タンパク質をデザインして
        産業や医療に応用する

  1. 日時:2017年6月16日 17時30分から
  2. 場所:東京大学教養学部18号館ホール(詳細はこちら

東京大学大学院総合文化研究科・准教授

【講義概要】

 「21世紀は生命科学の時代」といわれています。今世紀における最重要課題のひとつは、DNAに書かれた「生命のプログラム」を解き明かし、その基礎研究の成果を医療や産業に役立てることです。
 「生命のプログラム」であるDNAには、いつ、どこで、どんなタンパク質を作りなさいという指令が書かれています。生体内での様々な反応を実際に担っているのは、DNAではなくタンパク質です。
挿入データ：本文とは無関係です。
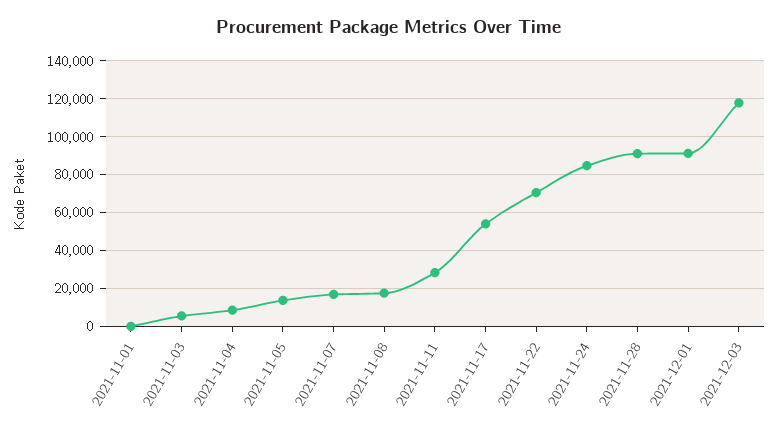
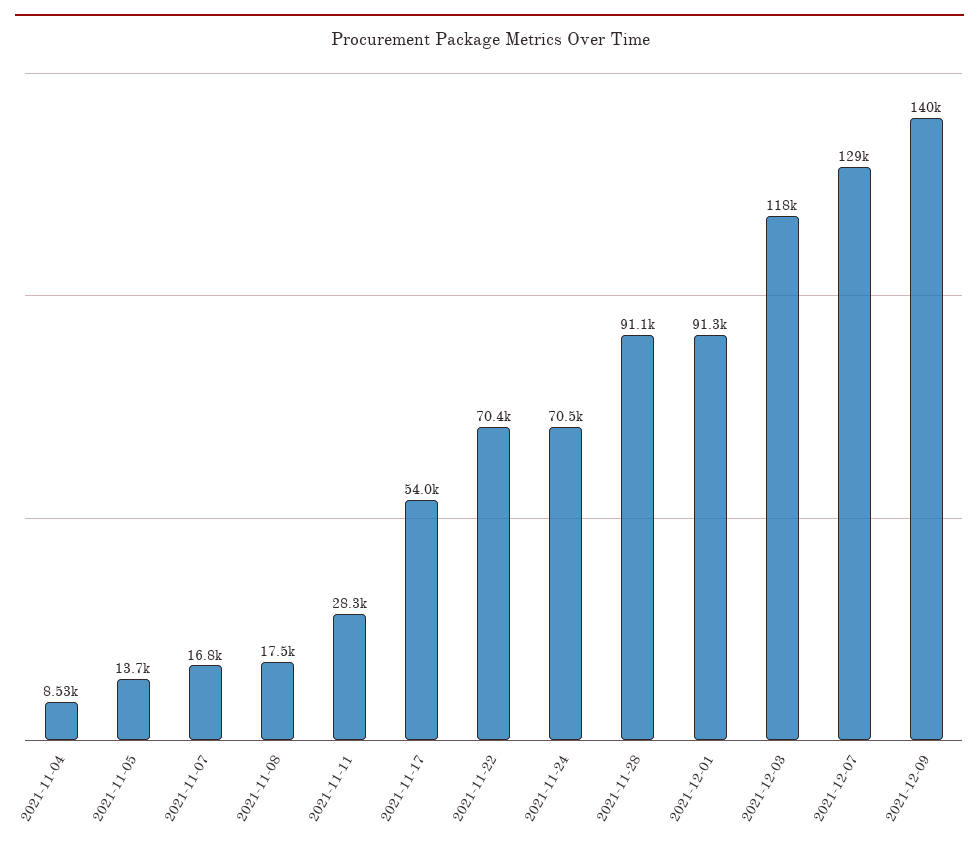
2021-11-01: 0 -> none
2021-11-03: 5000 -> none
2021-11-24: 85000 -> 70500
2021-12-07: none -> 129000
2021-12-09: none -> 140000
おそらく、この世界に存在する物質の中で、「タンパク質」ほど素晴らしい物質は存在しないのではないでしょうか? タンパク質は、単なる物質なのに、まるで生きているかのように動き、多様な機能を発揮します。ヒトには数万種類のタンパク質があり、それらが物質を生産したり、病原体に結合したりして、私たちの生命を維持しています。このような働きを持つタンパク質は、薬として医療にも利用できます。
 また、軽油相当の炭化水素を生産できる生物もいます。これを作っているのは、その生物が持つタンパク質(酵素)です。このようなタンパク質の働きを飛躍的に向上できれば、生物の作り出す「バイオエネルギー」が、未来の暮らしを支えることになるかもしれません。
 いま、タンパク質研究の最前線では、医療や産業に役立つタンパク質をデザインして創り出すことが可能になりつつあります。タンパク質を自由自在にデザインできる時代が来たら、私たちの生活はとても豊かになるでしょう。それは21世紀の最大の偉業の一つとして語り継がれるかもしれません。そして、そのような時代をつくるのは皆さん自身かもしれません。